敏感词过滤算法(2)
2020-09-04 本文已影响0人
筑梦之队
去年写过一篇文章,名字叫做《敏感词过滤算法》,介绍了为什么需要敏感词过滤算法?以及使用什么方式来实现的。其中提到三种实现方法,其中最重要的是DFA算法。
当时给出的DFA算法的实现方式较为复杂;而我一贯推崇简单的解决问题的模型和代码实现。因为越复杂的模型和代码实现,意味着更多的BUG和更困难的维护。
果然不出所料,在最近一个游戏上线的过程中,就发现了其中的一个BUG。于是,在解决完BUG后,我重新梳理了一下代码的实现逻辑,发现可以进行优化。于是就进行了重构。
新的核心代码如下:
dfa.go
package dfaUtil
/*
DFA util, is used to verify whether a sentence has invalid words.
The underlying data structure is trie.
https://en.wikipedia.org/wiki/Trie
*/
// dfa util
type DFAUtil struct {
// The root node
root *trieNode
}
// 由于go不支持tuple,所以为了避免定义多余的struct,特别使用两个list来分别返回匹配的索引的上界和下界
// 在处理此方法的返回值时,需要两者配合使用
func (this *DFAUtil) searcSentence(sentence string) (startIndexList, endIndexList []int) {
// Point current node to the root node and initialize some variables.
currNode := this.root
start, end, valid := 0, 0, false
// Iterate the setence to handle each letter
sentenceRuneList := []rune(sentence)
for i := 0; i < len(sentenceRuneList); {
// If the letter can be found in current node's children, then continue to find along this path.

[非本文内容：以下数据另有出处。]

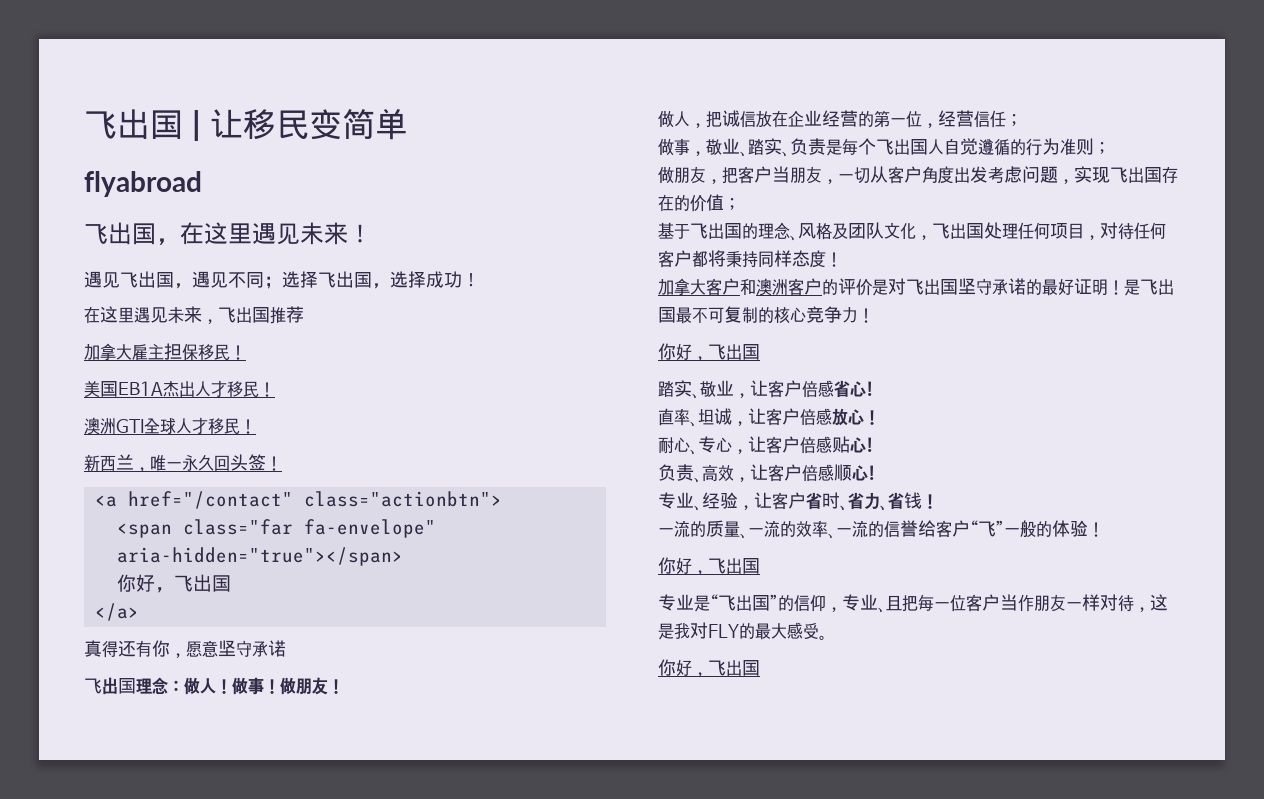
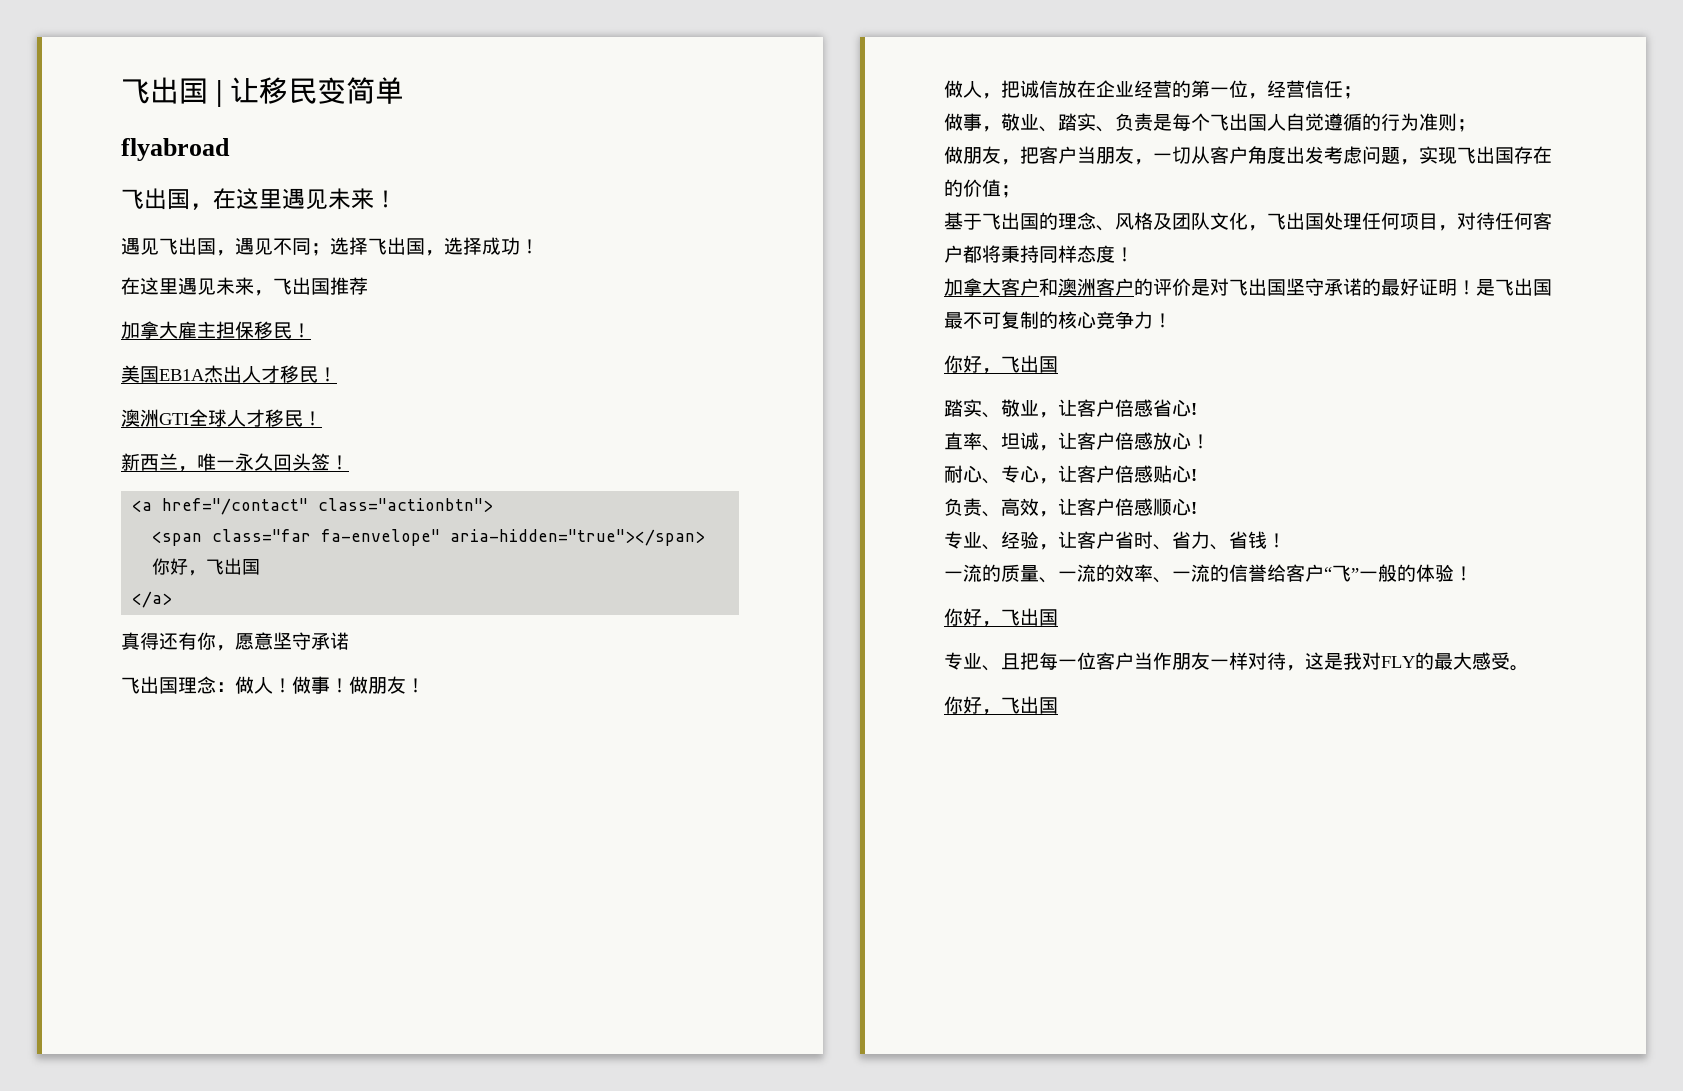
[694,594,878,612] 是“飞出国”的信仰，专业 -> (982, 661) none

if child, exists := currNode.children[sentenceRuneList[i]]; exists {
// If the letter is end of a word, then it's a valid match.
// Then set valid to true, and assign the index to the end variable.
if child.isEndOfWord {
end = i
valid = true
}
// If the child doesn't have any child, it means it's the end of a path. Then add the last valid index pair into list.
// And continue to handle the next letter from the root node.
// Otherwise, continue to handle along this path.
if len(child.children) == 0 {
startIndexList = append(startIndexList, start)
endIndexList = append(endIndexList, end)
currNode = this.root
// Reset variables, and starts from the next letter.
start, end, valid = i+1, 0, false
} else {
currNode = child
}
// Handle the next letter.
i++
} else {
// When the letter can't be found in current node's children, there are two possibilities:
// 1. There is already a valid match index pair. Then add them to list. And rehandle this letter again from the root node.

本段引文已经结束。